La tarea soñada

jubilados

(10/10/2019) Tuvo, como tantos, miedo a la jubilación. Había oído tantas veces aquello de “tienes que hacer algo, salir de casa, no te quedes planchando el sofá” que estuvo dándole vueltas y más vueltas a la mollera, justo antes de despedirse del curro, sobre qué actividades llevaría a cabo en el largo tiempo de ocio que se le echaba encima.

  Había barajado muchas opciones, a cual más sanas y saludables, antes de tomar la definitiva: que si ir a bailes de salón (según decían era una actividad muy recomendable para las piernas, el corazón y la memoria), que si acudir a cursos de cocina para aprender a hacer distintos platos (siempre deseó aprender a hacer una paella como Dios manda), que si sentarse a leer el periódico en la biblioteca del barrio y de paso disfrutar con algún libro,  que si pasear la ciudad como recomendaban los médicos (primero el propio barrio, luego los adyacentes para terminar en el extrarradio), que si acudir al gimnasio para quitar barriga, que si hacer deporte, que si jugar a la petanca, que si practicar la natación, que si ir a la Universidad para Mayores,…
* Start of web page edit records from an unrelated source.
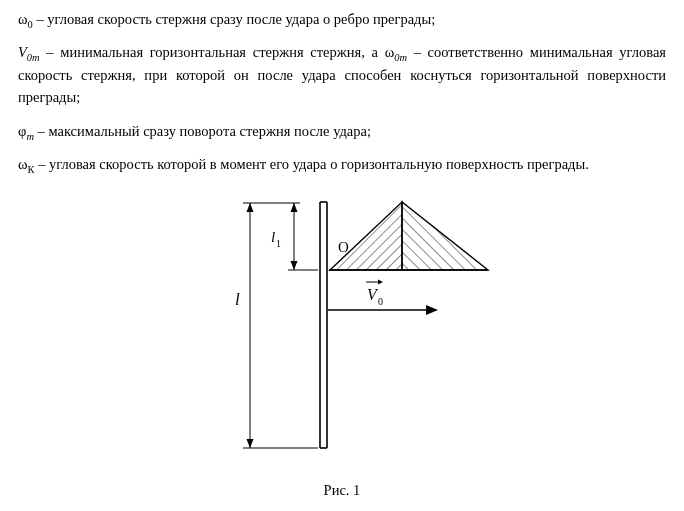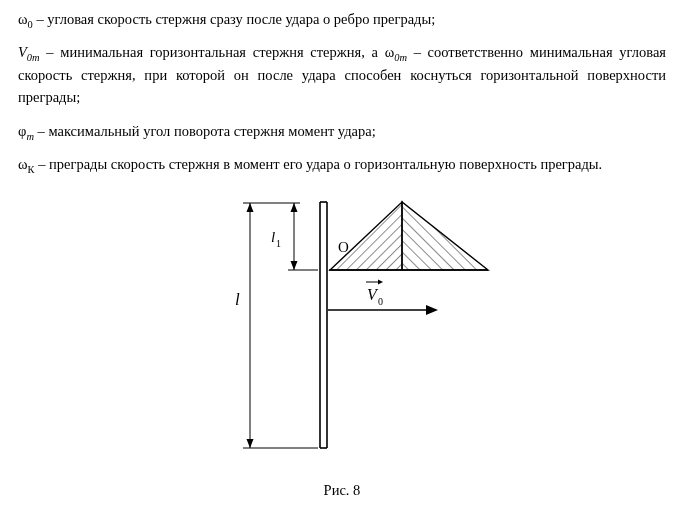"– максимальный угол поворота стержня" span { text: угол поворота стержня момент -> сразу поворота стержня после }
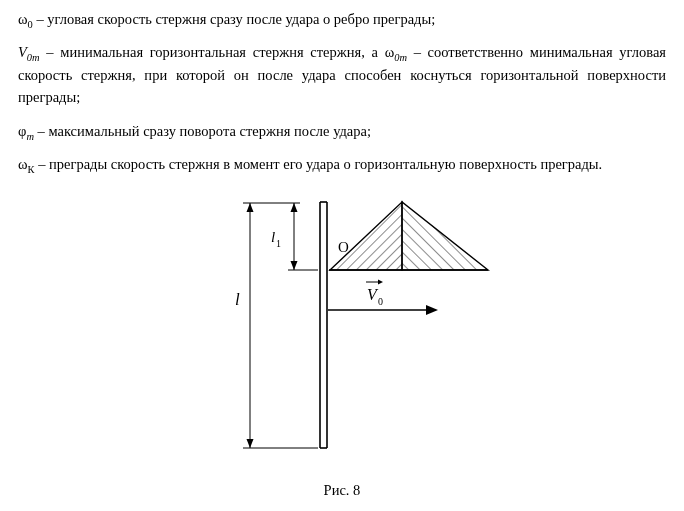"– преграды скорость стержня в" span { text: преграды скорость стержня -> угловая скорость которой }
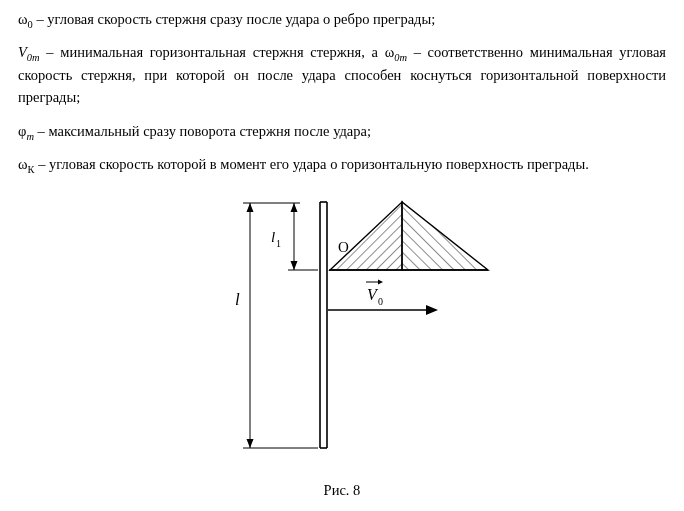"Рис. 8" div.caption { text: 8 -> 1 }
  Y la verdad es que todas le parecían saludables, prácticas y recomendables, pero él necesitaba algo distinto. Algo que no tuviera que ver con las ansias de rejuvenecer de los cofrades del deporte, algo ajeno a los bailongos que pretenden emular a Fred Astaire y Ginger Rogers, algo diferente a querer calzarse de repente varios doctorados…

 Y no es que tuviera nada en contra de esas actividades. Al contrario. Las consideraba dignas de ser practicadas y a quienes se matriculaban y perseveraban en ellas unos auténticos héroes. Pero él quería algo distinto. Algo diferente aunque, de alguna manera, también desarrollase esas actividades tan necesarias para mantenerse y sentirse vivo. Algo que aunara el paseo con el placer, sin menoscabar el trabajo intelectual y memorístico que ofrecían los ejercicios que practicaban sus amigos. Algo que tampoco desdeñara el goce de paladear un excelente vino en una buena mesa.

 Y se puso manos a la obra en la búsqueda de la dichosa actividad que le sacase del tedio y del sofá.  Hasta que dio con ella. Era la tarea soñada, una actividad que le permitía caminar y acudir cada día a lugares distintos (no hay peor cosa, cuando se tiene cierta edad, que caer en la rutina de ir siempre a los mismos sitios o sentarse en el mismo banco para dar migas de pan a las mismas palomas), una labor que exigía un control memorístico e intelectual (para que el señor Alzheimer pasara de largo y sin conocerle), una ocupación que tenía su lado humano pues exigía el trato con  distintas personas y un interés por la actividad que desarrollaban, un cometido, en fin, que no estaba reñido con el paladar y el vino.

  Al principio le costó coger el ritmo e incluso tuvo que dar más explicaciones de las convenientes a quienes no entendían muy bien lo que hacía, pero lejos de caer en el desánimo, todas las mañanas salía de casa con lo necesario para llevar a cabo su tarea: cuaderno, bolígrafo y unos pocos euros en el bolsillo (añádase también ganas de aprender y de pasarlo bien).

 Y al volver, tras el duro y satisfactorio trabajo de campo (y que valga la contradicción), se entregaba a trabajos de catalogación y estadística. Confeccionaba planos y ejes de coordenadas y ordenaba en una tabla periódica los registros que le aportaba la tarea diaria. Tachaba los lugares visitados y planificaba la próxima visita, siempre poniendo mucho cuidado en cubrir totalmente todos y cada uno de los locales de los barrios.

 Pensaba que cuando la ciudad hubiera quedado perfectamente catalogada en su estudio, continuaría con la ciudad más cercana para luego continuar con las siguiente, y luego con la siguiente, hasta cubrir todo el mapa de España en un estudio comparativo que daría para varios trabajos estadísticos y, tal vez, hasta para acudir a algún programa de televisión interesado en sus pesquisas.

 Yo, que esto escribo, puedo dar fe de su actividad y de la gran profesionalidad con la que llevaba a cabo su empresa.

 Tomaba mi café como cada mañana, cuando lo vi entrar. Era un hombre jovial y alegre con aire de interventor. Dejó cuaderno y boli sobre la barra y pidió un vino y un pincho de tortilla de patata.

Tras saborearla lenta y reflexivamente, acompañando cada porción con un trago, abrió su cuaderno y anotó una cifra seguida de un comentario, a continuación llamó al camarero y le explicó: “mire usted no es la mejor que he probado, pero tampoco la peor, casi diría que está entre las diez mejores, quisiera hablar con la persona que ha hecho esta maravilla”.

Luego, como si se tratase de un auditor de bares, añadió: “Soy catador de tortillas de patata”.